Timothy Perseus Wordsworthe (talk) 18:39, 6 March 2013 (UTC)

Accent or Dialect?

This article cannot make up its mind whether Mid-Atlantic English is an accent or a dialect, two very different things - it seems to think it is both sometimes - and is woolly about whether it is alive or dead. I am not qualified to do it, but someone needs to rewrite this article, clarifying these points. I have rewritten clumsy passages here and there to make them read better, but have limited my edits to that. --P123cat1 (talk) 13:55, 5 May 2014 (UTC)

This is a cultivated accent: a particular learned "sound system." The word dialect implies not just sound, but other differentiating language features like grammatical structure, vocabulary, etc. I've moved the article to reflect this in its name. Wolfdog (talk) 15:13, 8 August 2015 (UTC)
By “cultivated” do you mean in the socially refined/ upper-crust sense, or that it is an accent cultivated by the speaker, e.g. through elocution? In any case, the description might apply to American speakers, but not the other way; as mentioned before, British pop/ rock stars often speak/ sing in an affected “Americanized” accent, described as “mid-Atlantic”,but it has no sense of heightened status or upper class attached to it by British listeners, and may actually be seen as striking against status - Mick Jagger was brought up to speak with an RP accent (there is footage of him on TV as a teenager with his father, and h used it in later debates on music and morality, etc.), but first adopted a “Cockney”-tinged accent to appear more working class, to which was added American cadences, in emulation of the U.S. artists and music he admired. In an interesting twist, it is perfectly exemplified by the characters of the band in “Spinal Tap”, who have uncannily synthesized the “Cockney”/ “American” idiom of so many British performers over the years. Jock123 (talk) 17:15, 19 January 2016 (UTC)

Requested move 5 December 2015

The following is a closed discussion of a requested move. Please do not modify it. Subsequent comments should be made in a new section on the talk page. Editors desiring to contest the closing decision should consider a move review. No further edits should be made to this section.

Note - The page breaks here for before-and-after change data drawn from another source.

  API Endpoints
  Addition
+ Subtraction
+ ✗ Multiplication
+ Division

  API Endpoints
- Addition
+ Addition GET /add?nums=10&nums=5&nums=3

The result of the move request was: No consensus to move after over two weeks and a relisting. I will make sure disambiguation hat notes are in place to handle any confusion. Cúchullain t/c 14:51, 23 December 2015 (UTC)

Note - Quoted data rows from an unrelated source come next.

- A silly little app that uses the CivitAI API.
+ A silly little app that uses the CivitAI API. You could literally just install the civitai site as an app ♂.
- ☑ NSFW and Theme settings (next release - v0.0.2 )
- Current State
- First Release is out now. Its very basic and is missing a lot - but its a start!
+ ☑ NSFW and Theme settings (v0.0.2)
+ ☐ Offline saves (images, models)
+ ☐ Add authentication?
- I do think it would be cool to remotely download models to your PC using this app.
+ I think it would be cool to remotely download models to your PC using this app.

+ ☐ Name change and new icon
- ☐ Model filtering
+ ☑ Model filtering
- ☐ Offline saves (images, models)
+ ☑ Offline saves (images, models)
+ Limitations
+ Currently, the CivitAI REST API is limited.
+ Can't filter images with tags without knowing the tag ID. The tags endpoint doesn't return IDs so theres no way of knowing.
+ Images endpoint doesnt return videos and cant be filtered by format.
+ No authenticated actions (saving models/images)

Mid-Atlantic accentTransatlantic accent – "Mid-Atlantic accent" is obviously one common name for this variety of English, but it is too easily conflated with Mid-Atlantic American English, which the academic literature most commonly (and so confusingly, relative to this page) calls the "Mid-Atlantic dialect". Even more to the point, "Transatlantic accent" gets 47,300 Google hits, while "Mid(-)atlantic accent", with or without a hyphen, gets only 15,900 hits. The name "Transatlantic accent" is clear, prevalent, and unambiguous. Wolfdog (talk) 12:58, 5 December 2015 (UTC) Relisted. Jenks24 (talk) 12:57, 14 December 2015 (UTC)


The above discussion is preserved as an archive of a requested move. Please do not modify it. Subsequent comments should be made in a new section on this talk page or in a move review. No further edits should be made to this section.